Im Skandal um Billig-Brustimplantate aus Frankreich rät nun auch das Bundesinstitut für Arzneimittel und Medizinprodukte (BfArM) betroffenen Frauen, die fehlerhaften Brustimplantate der Firma Poly Implant Prothese (PIP) beziehungsweise mit diesen identische Produkte „M-Implants“ des Herstellers Rofil Medical Nederland B.V. vorsorglich entfernen zu lassen. Ärzte, Fachgesellschaften und Kliniken weisen daraufhin, dass mögliche Gesundheitsrisiken durch vermehrt ausgetretenes Silikon auch dann entstehen können, wenn keine Rissbildung vorliegt.

Die pronova BKK rät allen betroffenen Frauen, unbedingt ihren Arzt oder Ärztin aufzusuchen und sich dort eingehend beraten zu lassen.

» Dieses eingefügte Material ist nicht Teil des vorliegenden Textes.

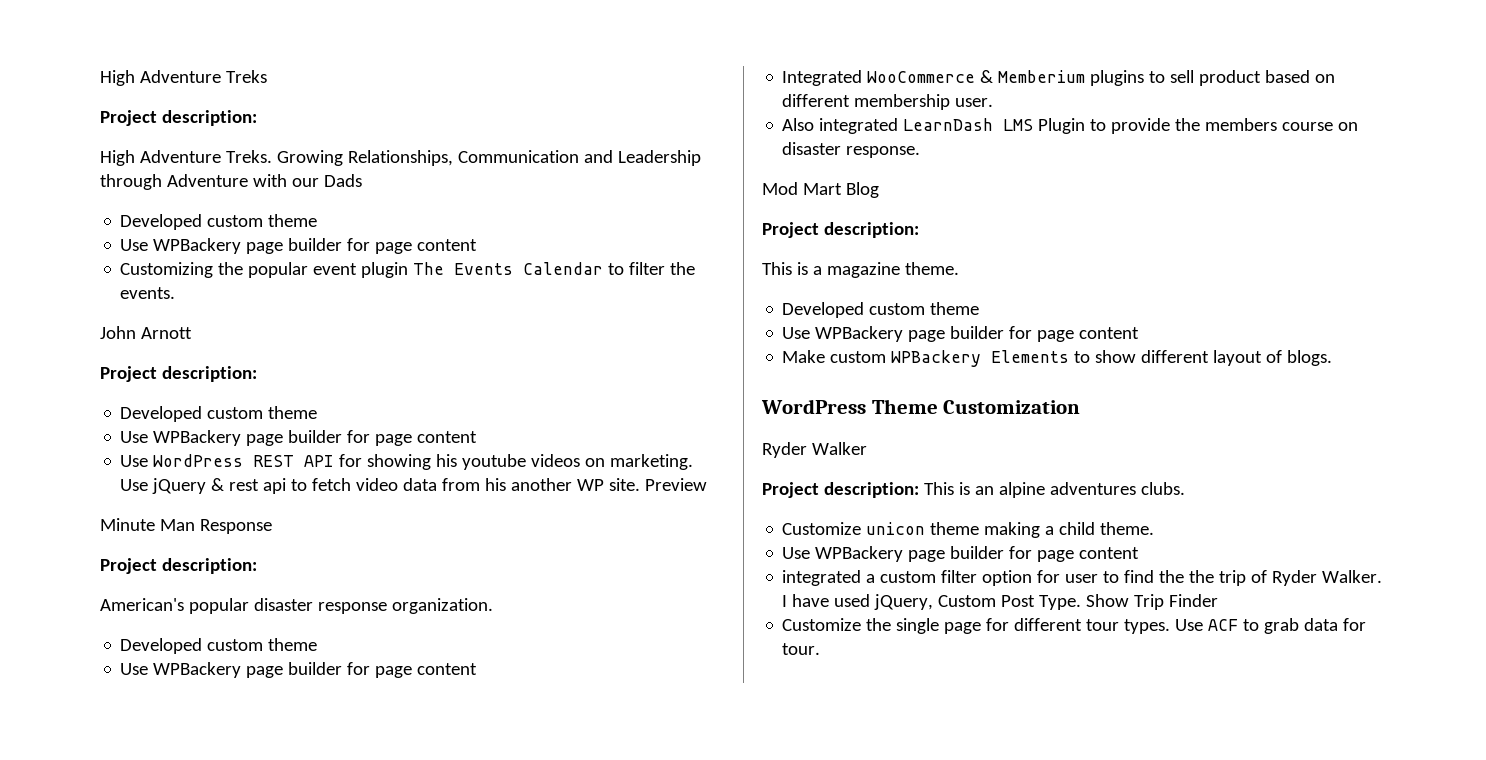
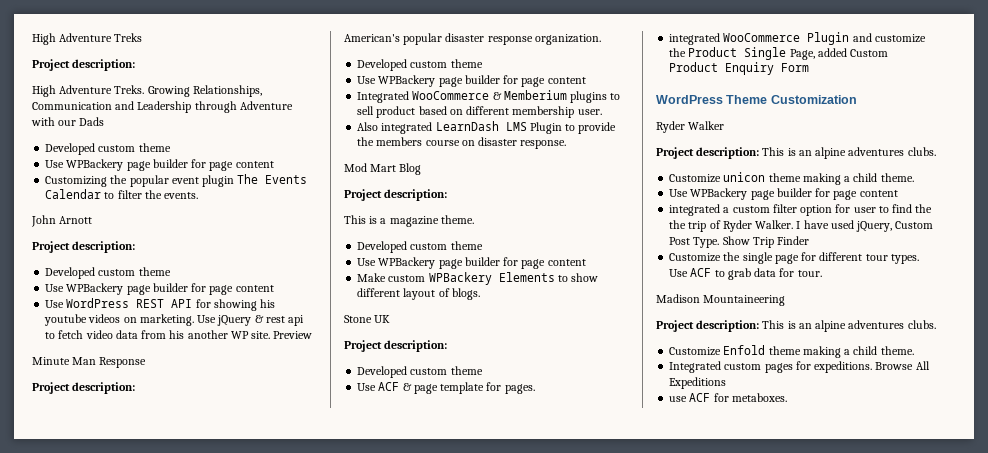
+ Stone UK
+ Project description:
+ Developed custom theme
+ Use ACF & page template for pages.
+ integrated WooCommerce Plugin and customize the Product Single Page, added Custom Product Enquiry Form
+ Madison Mountaineering
+ Project description: This is an alpine adventures clubs.
+ Customize Enfold theme making a child theme.
+ Integrated custom pages for expeditions. Browse All Expeditions
+ use ACF for metaboxes.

Versicherte der pronova BKK, bei denen ein Brustaufbau bereits aus medizinischen Gründen übernommen wurde, wie zum Beispiel nach einer Krebserkrankung, brauchen sich um die Kosten für den Eingriff nicht zu sorgen. Die pronova BKK übernimmt die kompletten Kosten für das Entfernen des alten Implantates und auch den Neuaufbau der Brust.